++++ Information provided ++++

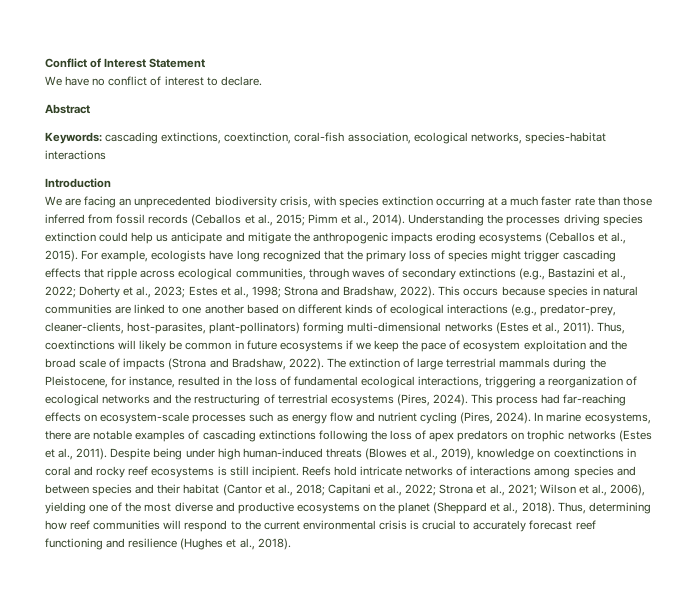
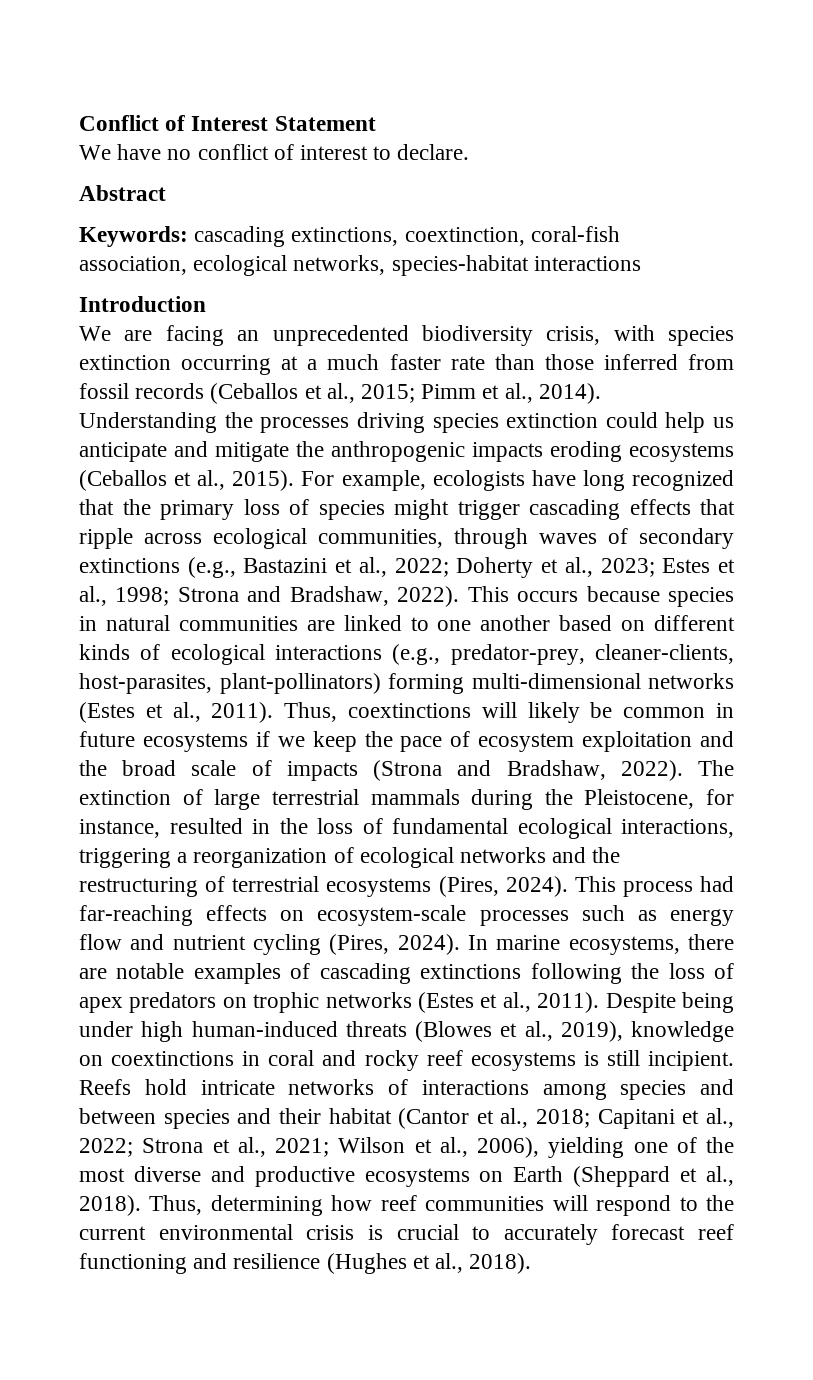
- Reefs hold intricate networks of interactions among species and between species and their habitat (Cantor et al., 2018; Capitani et al., 2022; Strona et al., 2021; Wilson et al., 2006), yielding one of the most diverse and productive ecosystems on the planet (Sheppard et al., 2018).
+ Reefs hold intricate networks of interactions among species and between species and their habitat (Cantor et al., 2018; Capitani et al., 2022; Strona et al., 2021; Wilson et al., 2006), yielding one of the most diverse and productive ecosystems on Earth (Sheppard et al., 2018).

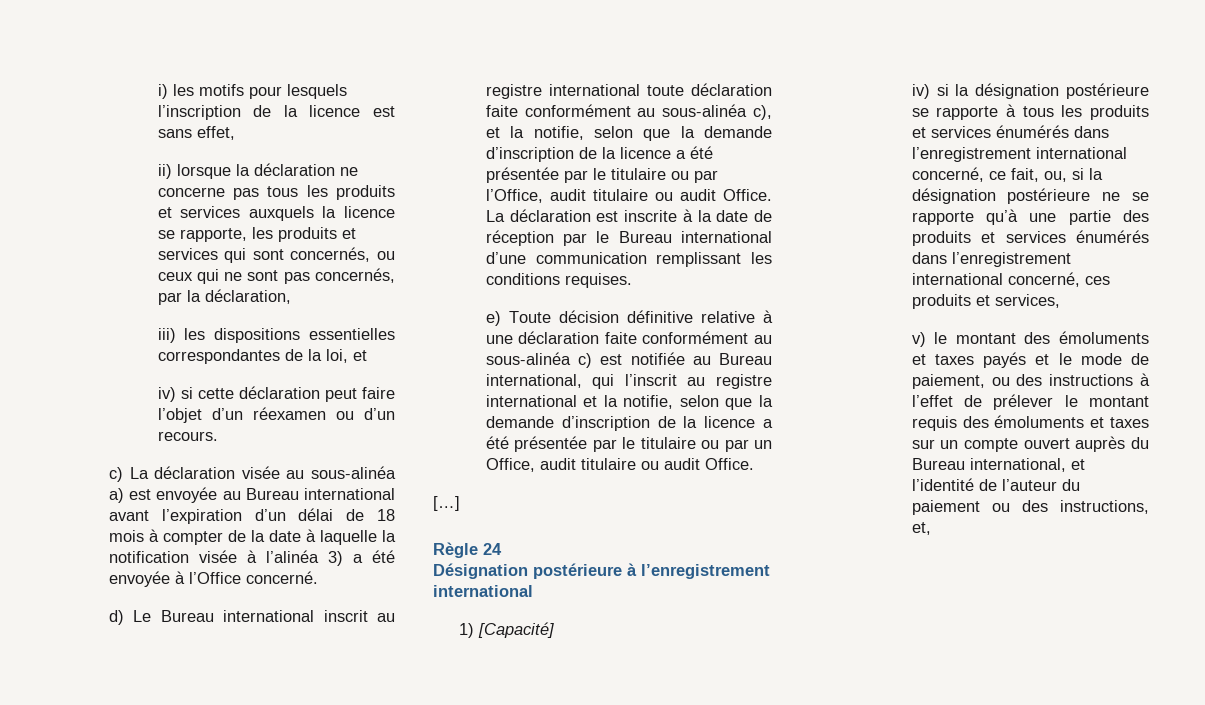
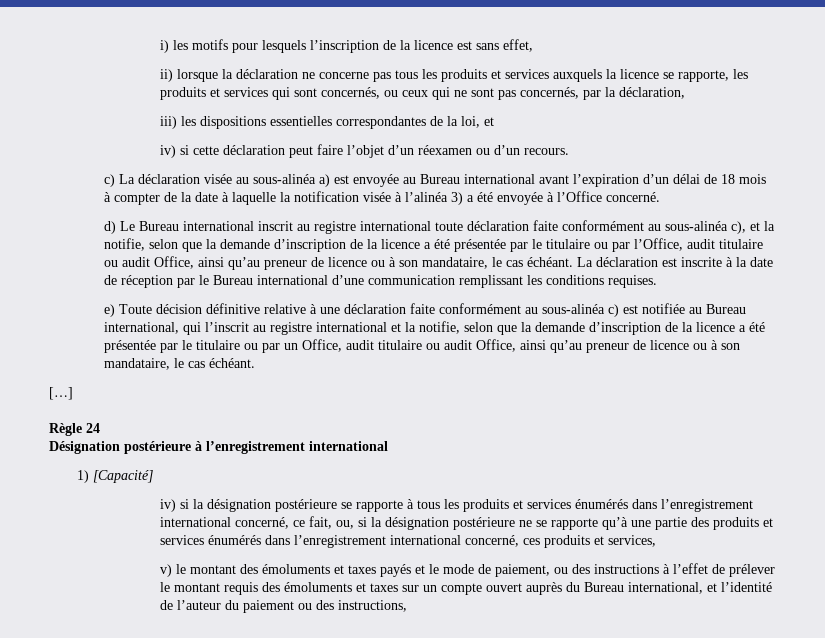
- d) Le Bureau international inscrit au registre international toute déclaration faite conformément au sous-alinéa c), et la notifie, selon que la demande d’inscription de la licence a été présentée par le titulaire ou par l’Office, audit titulaire ou audit Office.
+ d) Le Bureau international inscrit au registre international toute déclaration faite conformément au sous-alinéa c), et la notifie, selon que la demande d’inscription de la licence a été présentée par le titulaire ou par l’Office, audit titulaire ou audit Office, ainsi qu’au preneur de licence ou à son mandataire, le cas échéant.
- e) Toute décision définitive relative à une déclaration faite conformément au sous-alinéa c) est notifiée au Bureau international, qui l’inscrit au registre international et la notifie, selon que la demande d’inscription de la licence a été présentée par le titulaire ou par un Office, audit titulaire ou audit Office.
+ e) Toute décision définitive relative à une déclaration faite conformément au sous-alinéa c) est notifiée au Bureau international, qui l’inscrit au registre international et la notifie, selon que la demande d’inscription de la licence a été présentée par le titulaire ou par un Office, audit titulaire ou audit Office, ainsi qu’au preneur de licence ou à son mandataire, le cas échéant.
- v) le montant des émoluments et taxes payés et le mode de paiement, ou des instructions à l’effet de prélever le montant requis des émoluments et taxes sur un compte ouvert auprès du Bureau international, et l’identité de l’auteur du paiement ou des instructions, et,
+ v) le montant des émoluments et taxes payés et le mode de paiement, ou des instructions à l’effet de prélever le montant requis des émoluments et taxes sur un compte ouvert auprès du Bureau international, et l’identité de l’auteur du paiement ou des instructions,

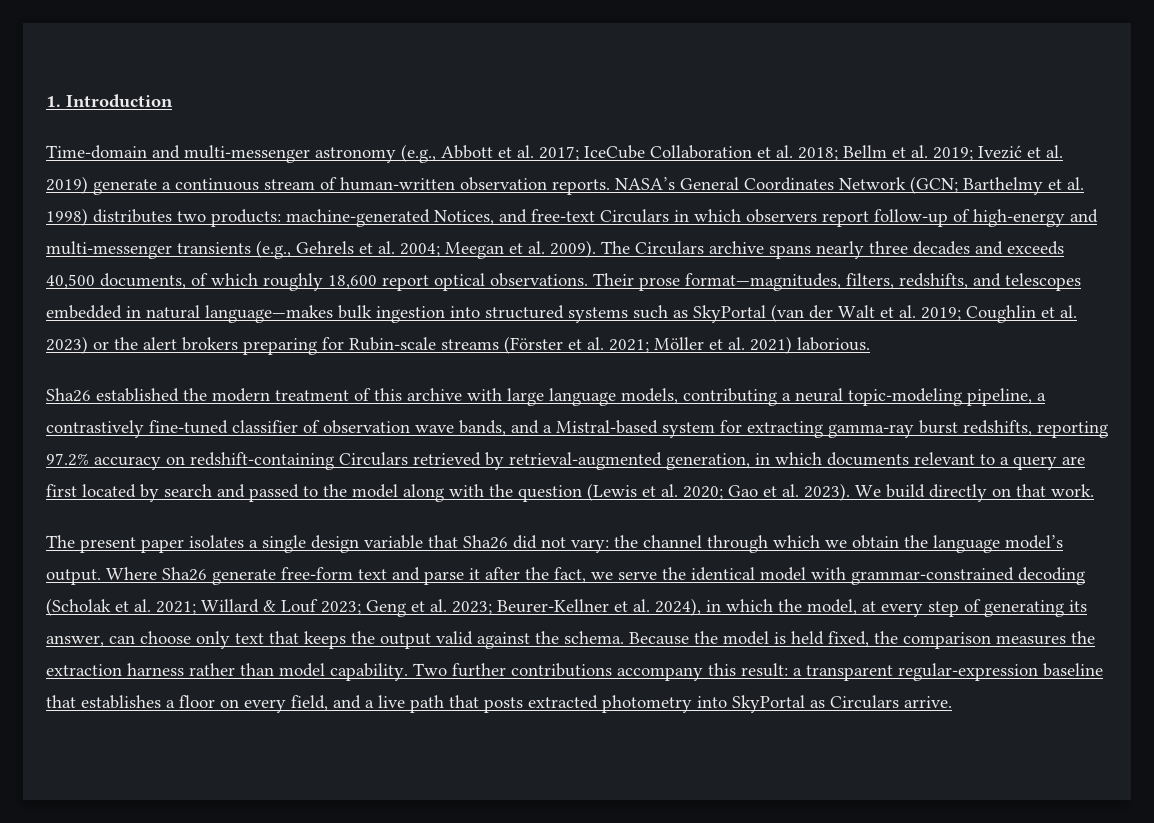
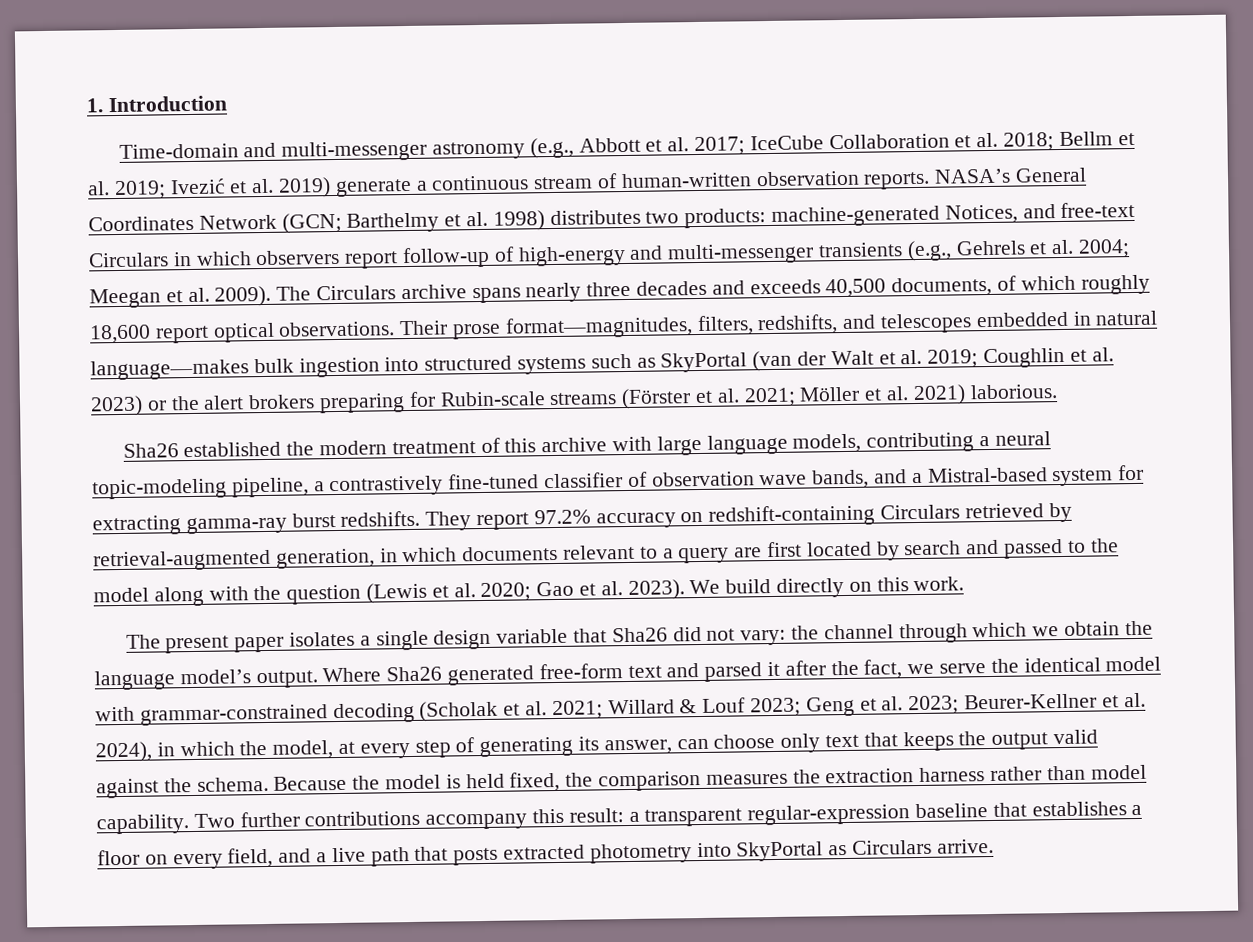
- Sha26 established the modern treatment of this archive with large language models, contributing a neural topic-modeling pipeline, a contrastively fine-tuned classifier of observation wave bands, and a Mistral-based system for extracting gamma-ray burst redshifts, reporting 97.2% accuracy on redshift-containing Circulars retrieved by retrieval-augmented generation, in which documents relevant to a query are first located by search and passed to the model along with the question (Lewis et al. 2020;
+ Sha26 established the modern treatment of this archive with large language models, contributing a neural topic-modeling pipeline, a contrastively fine-tuned classifier of observation wave bands, and a Mistral-based system for extracting gamma-ray burst redshifts. They report 97.2% accuracy on redshift-containing Circulars retrieved by retrieval-augmented generation, in which documents relevant to a query are first located by search and passed to the model along with the question (Lewis et al. 2020;
- We build directly on that work.
+ We build directly on this work.
- Where Sha26 generate free-form text and parse it after the fact, we serve the identical model with grammar-constrained decoding (Scholak et al. 2021; Willard & Louf 2023; Geng et al. 2023; Beurer-Kellner et al. 2024), in which the model, at every step of generating its answer, can choose only text that keeps the output valid against the schema.
+ Where Sha26 generated free-form text and parsed it after the fact, we serve the identical model with grammar-constrained decoding (Scholak et al. 2021; Willard & Louf 2023; Geng et al. 2023; Beurer-Kellner et al. 2024), in which the model, at every step of generating its answer, can choose only text that keeps the output valid against the schema.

++++

Aim of the exercise: Report every line of the entries that carries the word "directly".

Solution to this task:
- We build directly on that work.
+ We build directly on this work.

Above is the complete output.